Pitfall 4: Sample Size Illusions

Small samples create false confidence:

def sample_size_analysis():
    """
    Show how sample size affects reliability.
    """
    true_accuracy = 0.55  # Actual model skill

    sample_sizes = [20, 50, 100, 200, 500, 1000]
    results = []

    for n in sample_sizes:
        # Standard error of proportion
        se = np.sqrt(true_accuracy * (1 - true_accuracy) / n)

        # 95% confidence interval
        ci_low = true_accuracy - 1.96 * se
        ci_high = true_accuracy + 1.96 * se

        # Probability of appearing >60% accurate by chance
        from scipy import stats
        prob_look_great = 1 - stats.norm.cdf((0.60 - true_accuracy) / se)

        results.append({
            'sample_size': n,
            'ci_width': round(ci_high - ci_low, 3),
            'ci_low': round(ci_low, 3),
            'ci_high': round(ci_high, 3),
            'prob_misleading': round(prob_look_great, 3)
        })

    return pd.DataFrame(results)

Building Blocks of Prediction Models

Component 1: Team Ratings

The foundation of most models—a single number representing team quality:

def create_simple_rating_system(games: pd.DataFrame) -> Dict[str, float]:
    """
    Create basic team ratings from game results.

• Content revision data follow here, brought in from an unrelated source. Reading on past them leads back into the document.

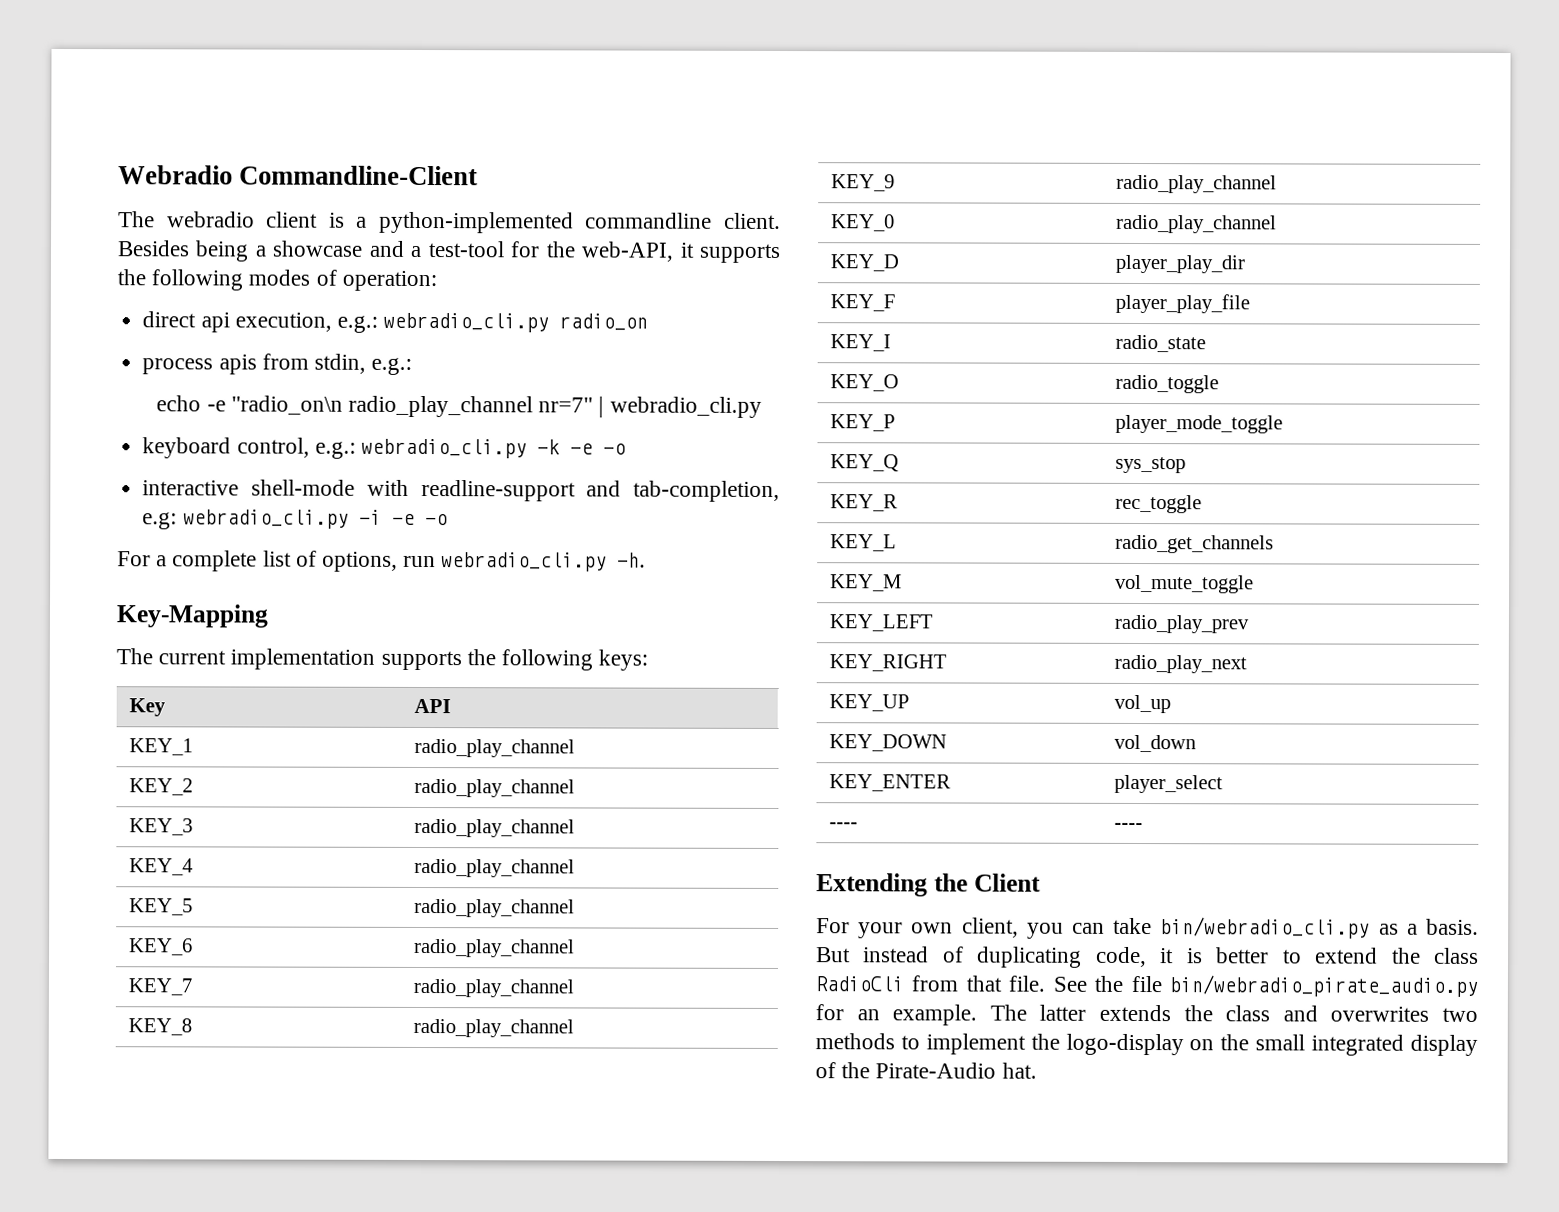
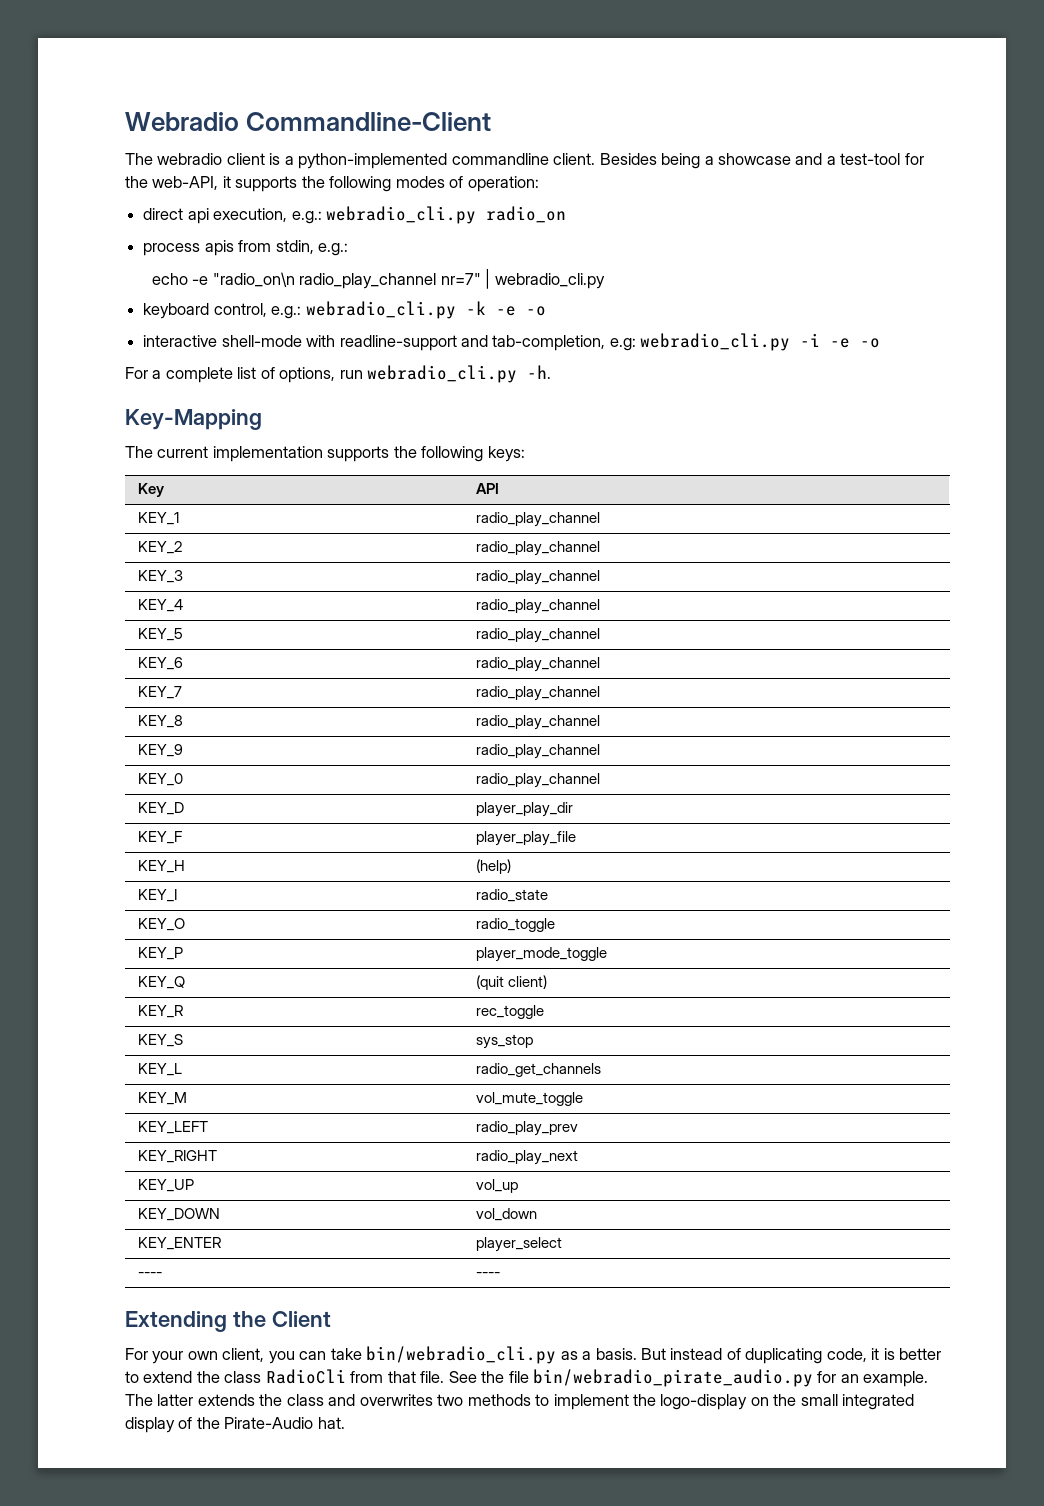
(1250, 303) none -> [138,860,186,873] [476,859,512,874] // KEY_H | (help)
[1114,456,1186,474] sys_stop -> [476,975,548,990] (quit client)
(1202, 504) none -> [138,1034,184,1047] [476,1034,534,1049] // KEY_S | sys_stop

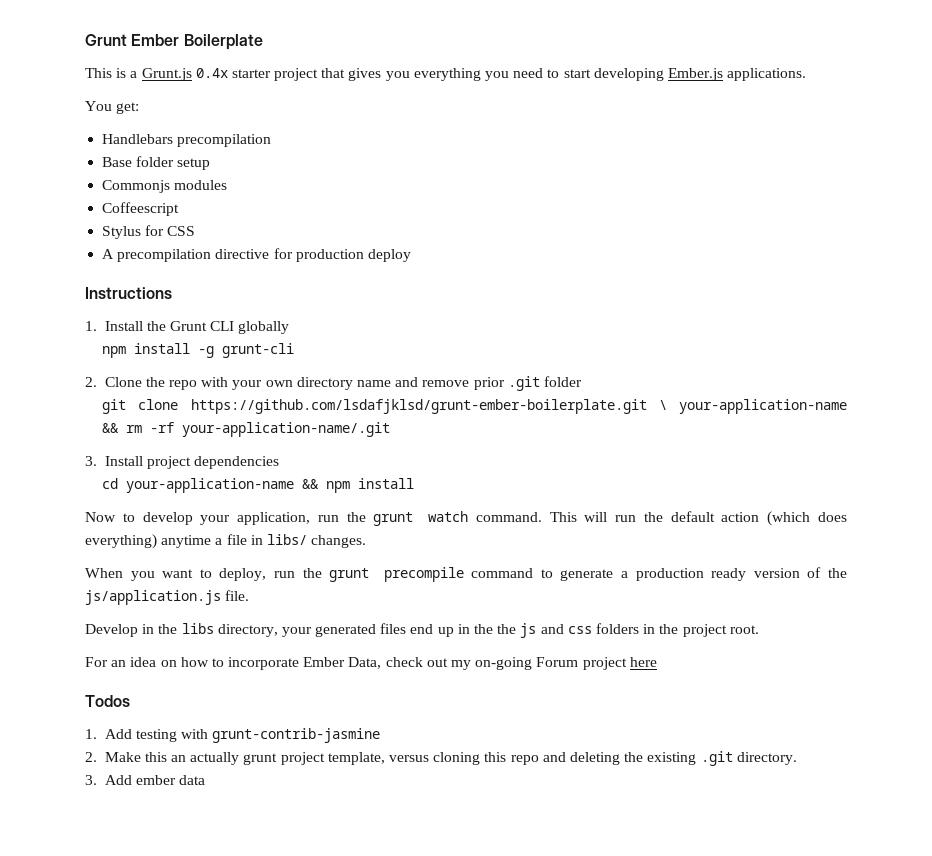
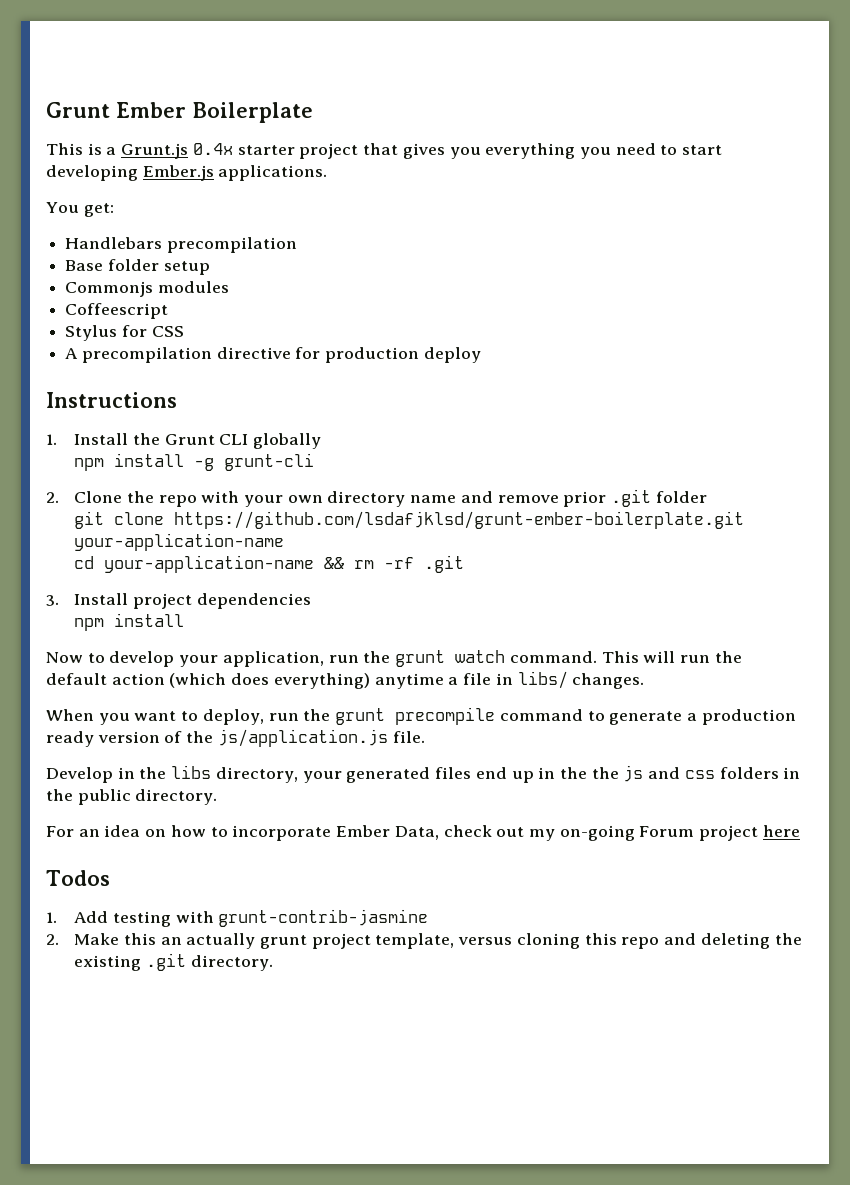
[658,400,667,410] \ -> [74,533,285,551] [74,556,95,569] your-application-name // cd
[182,422,391,437] your-application-name/.git -> [424,555,465,573] .git
[102,478,320,493] cd your-application-name && -> (311, 601) none
[682,624,759,637] project root. -> [77,789,218,805] public directory.
[85,775,206,785] // 3. Add ember data -> (273, 963) none

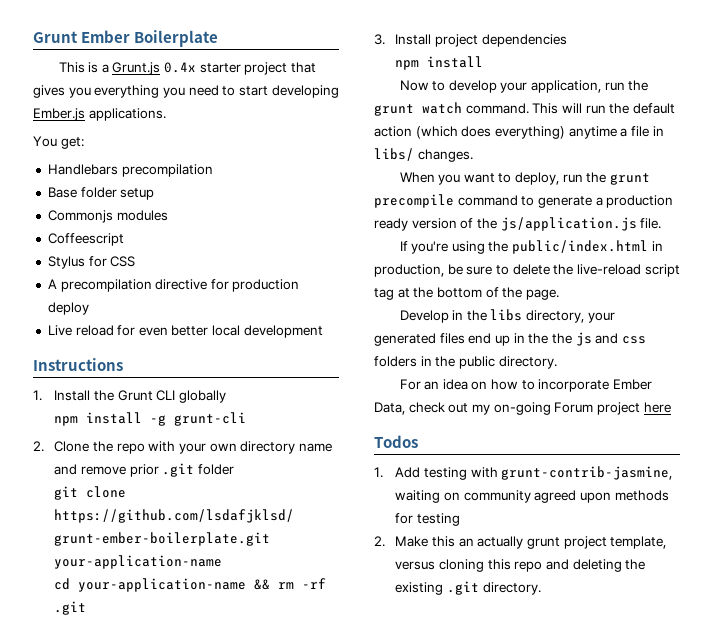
(481, 355) none -> [47,325,323,338] // Live reload for even better local development
(425, 737) none -> [399,240,663,254] [374,264,680,277] [374,287,559,300] // If you're using the public/index.html in production, be sure to delete the live-reload script tag at the bottom of the page.
[218,909,429,927] grunt-contrib-jasmine -> [501,466,673,480] [395,490,669,503] [395,513,461,526] grunt-contrib-jasmine, waiting on community agreed upon methods for testing

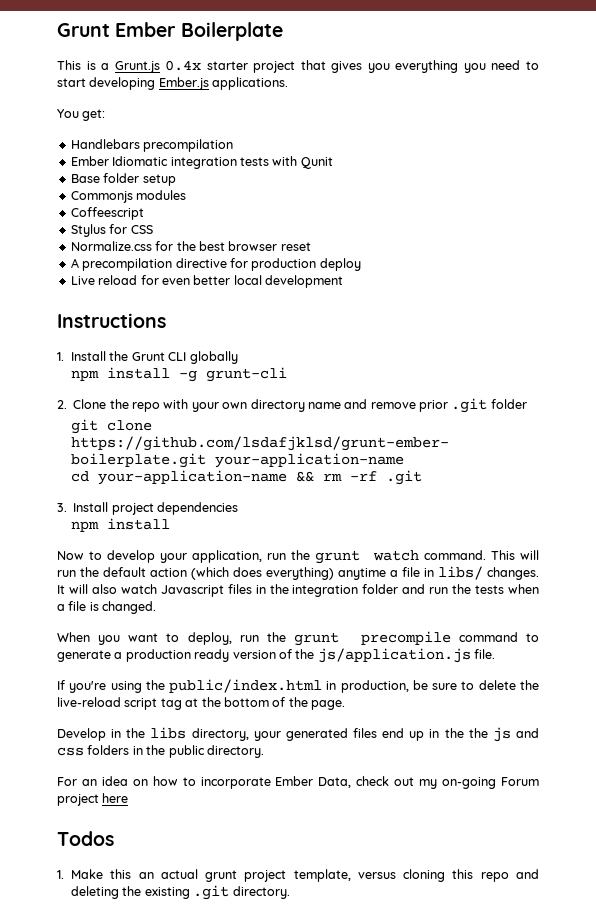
(213, 170) none -> [70,156,333,169] // Ember Idiomatic integration tests with Qunit
(136, 261) none -> [70,241,311,251] // Normalize.css for the best browser reset
(473, 155) none -> [57,584,539,597] [57,601,157,614] It will also watch Javascript files in the integration folder and run the tests when a file is changed.
[395,466,673,480] [395,490,669,503] [395,513,461,526] [374,536,385,547] Add testing with grunt-contrib-jasmine, waiting on community agreed upon methods for testing // 2. -> (64, 874) none
[477,536,524,549] actually -> [160,869,198,879] actual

    This is the simplest possible rating: average point differential.
    """
    teams = set(games['home_team'].tolist() + games['away_team'].tolist())
    ratings = {}

    for team in teams:
        home = games[games['home_team'] == team]
        away = games[games['away_team'] == team]

        home_diff = (home['home_score'] - home['away_score']).sum()
        away_diff = (away['away_score'] - away['home_score']).sum()
        total_games = len(home) + len(away)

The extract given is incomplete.